The modus operandi for the world's top venture capital funds is similar to that of a power hitter in baseball: lots of home run swings, some of which lead to strikeouts but occasionally they produce a towering home run.
In this breakdown of five of the top venture capital funds today, we'll first discuss the key differences between the elite funds and the rest and then highlight these five funds in terms of their size and notable investments.
The difference between top venture capital funds and the rest
If you accept that venture capital is a game of big home run swings, then it shouldn't surprise you that the media tends to focus on the home runs while largely ignoring the strikeouts.
That isn't just because the home runs make for better reading. When a venture capital firm really hits one out of the park, that deal alone can be enough to catapult the firm into the upper echelons of the entire industry.
For example, three of the top five venture capital funds listed here were early investors in Facebook. The other firms were either not yet in existence or were left spurned at the negotiating table by Facebook founder Mark Zuckerberg.
These firms typically make 30 to 50 investments per year, as do most of the other prominent VC funds. Some of those investments flop, and others work out with reasonable returns. That distribution is fairly consistent across the industry. The driver, be it because of skill or blind luck, really is that one or two investments in one or two companies will dominate their corner of the universe.
The top firms will boast investments in companies that started out as unknowns but rapidly became household names -- Facebook, Twitter, AirBNB, and others. To make the top five, the singles and doubles just won't cut it. The top funds are at the top because of the grand slams.
Selecting the top venture capital funds is no easy task. There are dozens and dozens of deserving firms, both large and small. There's the old guard in Silicon Valley like Kleiner Perkins Caufield Byers and Andreesen Horowitz, and there are upstarts like the $33.5 million fund below that Fortune magazine called "the best performing VC fund ever." To rank the firms one must consider size, influential deals, return success, and influence in the industry. It's a careful art between the quantitative and the qualitative.

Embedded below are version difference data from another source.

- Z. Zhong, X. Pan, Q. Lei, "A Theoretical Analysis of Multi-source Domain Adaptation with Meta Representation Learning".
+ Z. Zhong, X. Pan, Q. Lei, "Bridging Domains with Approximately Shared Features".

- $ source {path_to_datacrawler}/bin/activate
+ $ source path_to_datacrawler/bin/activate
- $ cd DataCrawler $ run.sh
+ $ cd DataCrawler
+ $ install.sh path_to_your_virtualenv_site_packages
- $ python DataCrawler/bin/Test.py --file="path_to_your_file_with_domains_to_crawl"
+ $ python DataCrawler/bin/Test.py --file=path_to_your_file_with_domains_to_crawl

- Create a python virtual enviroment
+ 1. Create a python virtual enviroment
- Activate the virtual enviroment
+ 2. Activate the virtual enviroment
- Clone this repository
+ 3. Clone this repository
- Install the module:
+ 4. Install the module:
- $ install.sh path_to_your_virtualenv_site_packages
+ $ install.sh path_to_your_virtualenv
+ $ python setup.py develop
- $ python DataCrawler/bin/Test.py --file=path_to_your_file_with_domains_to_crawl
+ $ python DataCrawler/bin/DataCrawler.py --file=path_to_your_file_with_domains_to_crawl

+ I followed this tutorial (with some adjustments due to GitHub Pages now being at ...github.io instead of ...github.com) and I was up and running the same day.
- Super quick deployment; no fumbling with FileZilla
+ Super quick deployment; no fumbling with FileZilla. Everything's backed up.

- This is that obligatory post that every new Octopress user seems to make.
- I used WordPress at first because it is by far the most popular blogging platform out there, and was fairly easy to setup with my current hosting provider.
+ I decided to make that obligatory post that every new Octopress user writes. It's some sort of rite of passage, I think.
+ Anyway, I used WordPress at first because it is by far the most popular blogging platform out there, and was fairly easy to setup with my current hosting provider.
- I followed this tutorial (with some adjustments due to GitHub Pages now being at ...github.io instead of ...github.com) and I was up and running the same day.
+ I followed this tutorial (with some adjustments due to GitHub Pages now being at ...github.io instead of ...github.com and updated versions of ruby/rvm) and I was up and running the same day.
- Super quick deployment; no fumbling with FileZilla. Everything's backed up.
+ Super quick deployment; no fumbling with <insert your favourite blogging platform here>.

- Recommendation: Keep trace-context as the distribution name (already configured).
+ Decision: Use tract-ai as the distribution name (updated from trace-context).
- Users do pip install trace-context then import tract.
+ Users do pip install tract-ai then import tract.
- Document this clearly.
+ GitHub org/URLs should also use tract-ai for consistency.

Without further ado, here are my five top venture capital funds you need to know:
|Fund||Assets Under Management||Notable Investments|
|1. Sequoia Capital||$10 billion||Github, Yik Yak, AirBNB, Jawbone, Evernote|
|2. Accel Partners||$9.6 billion||Facebook, Slack, Lynda.com, Birchbox, Etsy|
|3. Benchmark Capital||$3.5 billion||Facebook, Twitter, Tinder, Xapo, Quora, Dropbox, Snapchat|
|4. Greylock Partners||$3.9 billion||Facebook, AirBNB, LinkedIn, Medium, Dropbox|
|5. LOWERCASE Capital||$33.5 million||Twitter, Uber, Instagram, Stripe, Automattic|
Why venture capital matters to stock market investors
Venture capital funds are not accessible for retail investors. They're privately managed, and only a select few connected and accredited investors have direct access to invest.
However, for the rest of us, there is value in following these funds. They are generally ahead of the rest of the market in terms of the products, services, and trends that will grab the public's attention next. Following where these funds are investing can be a directional indicator for new competition and new opportunities on the public markets.
Likewise, these funds are investing today in what could be the headline-grabbing IPOs of the future. Understanding these companies early on, before they reach that moment, can give you a head start in your analysis down the road when that IPO takes center stage.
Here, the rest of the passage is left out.